Still, it would be unprecedented if this would be the case. Redmayne is more likely to suffer from The Norbit Effect than Moore simply because his role is more high profile. Still, there's a major difference between Redmayne and Murphy. Redmayne is an up and comer who has had a few noteworthy roles in films like My Week with Marilyn and Best Picture nominee Les Miserables. Murphy, at best, has long been considered a studio comedian who churned out forgettable fare prior to Dreamgirls. He had no redemption outside of this film to keep voters from second guessing themselves. In fact, Murphy hasn't really proven himself since. At best, Jupiter Ascending can be considered a misstep for Redmayne or at very least an interesting moment in against type casting. Because he has produced Oscar-nominated work in the past, there's a sense that he'll do so in the future.

It seems unfair to call it The Norbit Effect without really discussing the trend in the eight years since. Of the noteworthy moments that could qualify, there was Best Actress nominee Anne Hathaway (Rachel Getting Married). While it was true that she wasn't posed to win, there's still the sense that the thematically similar Bride Wars didn't help to give her an edge with one of her early career best performances. In fact, it seems a little unfair that a career high would be upset by a career low. Of course, she lost to Kate Winslet (The Reader), which many still consider as a long overdue win for being one of her generation's greatest actresses.

There's a lot of other examples to consider. However, the one point that refutes The Norbit Effect came in 2010 when Sandra Bullock was simultaneously up for Best Actress (The Blindside) and a few Razzies (All About Steve). In both cases, she won those awards within the same weekend. While All About Steve was a terrible movie, there's an understanding that she won predominantly because of the promise to show up to the Razzies ceremony if she won. While there haven't been too many prime examples prior to this year, she is the antithesis to the argument of The Norbit Effect.

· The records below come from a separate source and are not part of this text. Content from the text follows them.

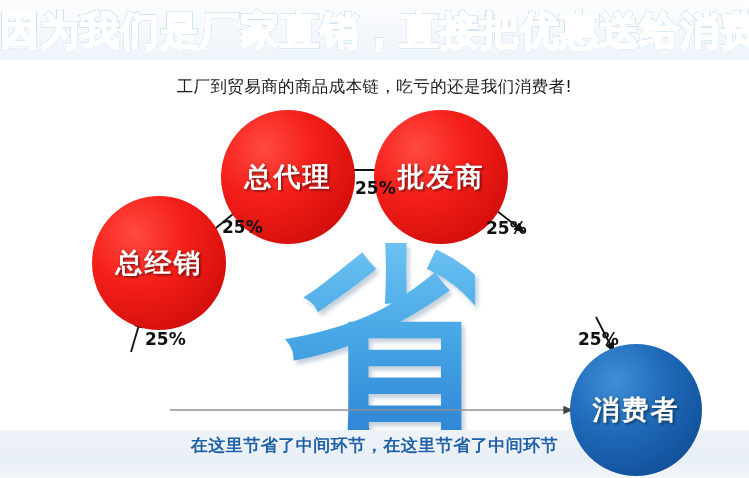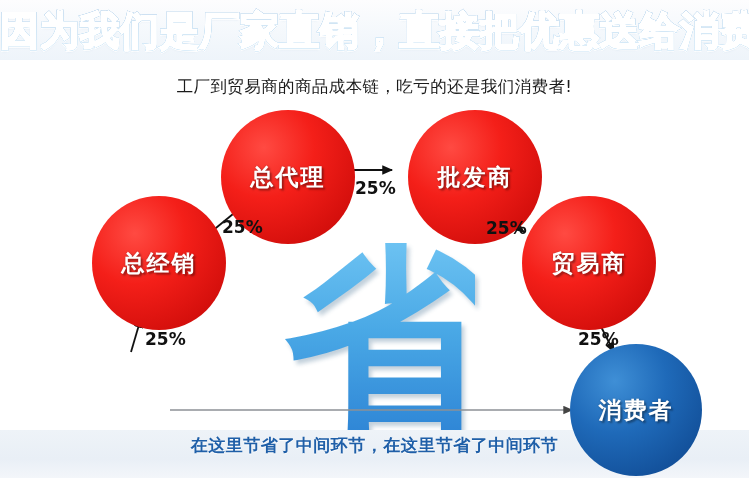"总代理" .node .node-label { font-size: 23px -> 27px }
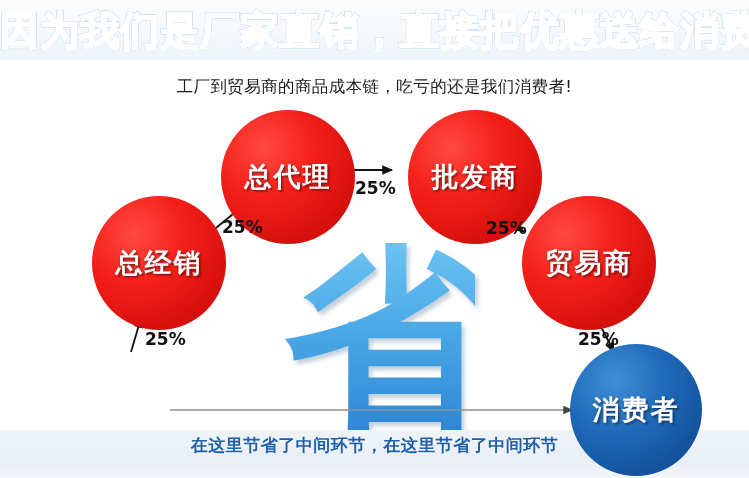"批发商" div.node { left: 408px -> 374px }
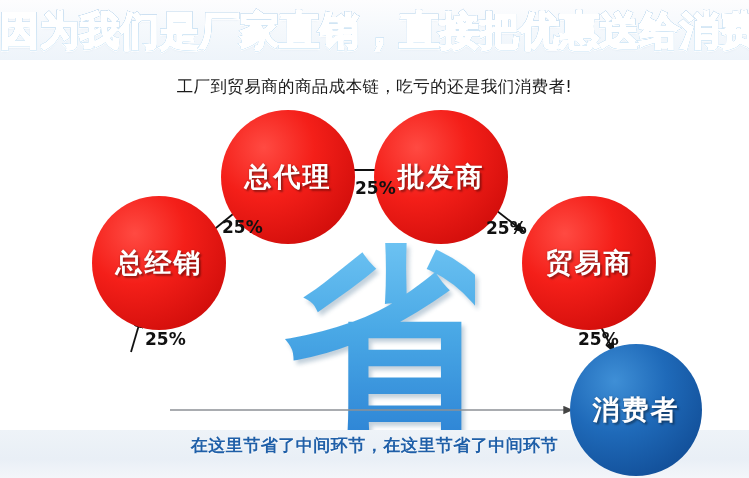"贸易商" div.node { html: <div> <span>贸易商</span> </div> -> none }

While it may seem anticlimactic to say, The Norbit Effect is simply a myth that doesn't mean much. While it is a convenient plot device in the Oscars conversation alongside the comeback narrative or comedian going serious, it doesn't remain true for anyone but the film of which it represented. Norbit was a reminder of Murphy's decline in good terms with everyone. Who knows why certain people win and others don't. Redmayne has been a favorite, though the chances of Keaton's upset has remained an underlying threat this whole season. I don't see it happening for Moore, whose profile seems to almost be disconnected from The Seventh Son. As a whole, we're just looking at two really bad movies by two really good actors. It happens in every career and sometimes it just happens at unfortunate times.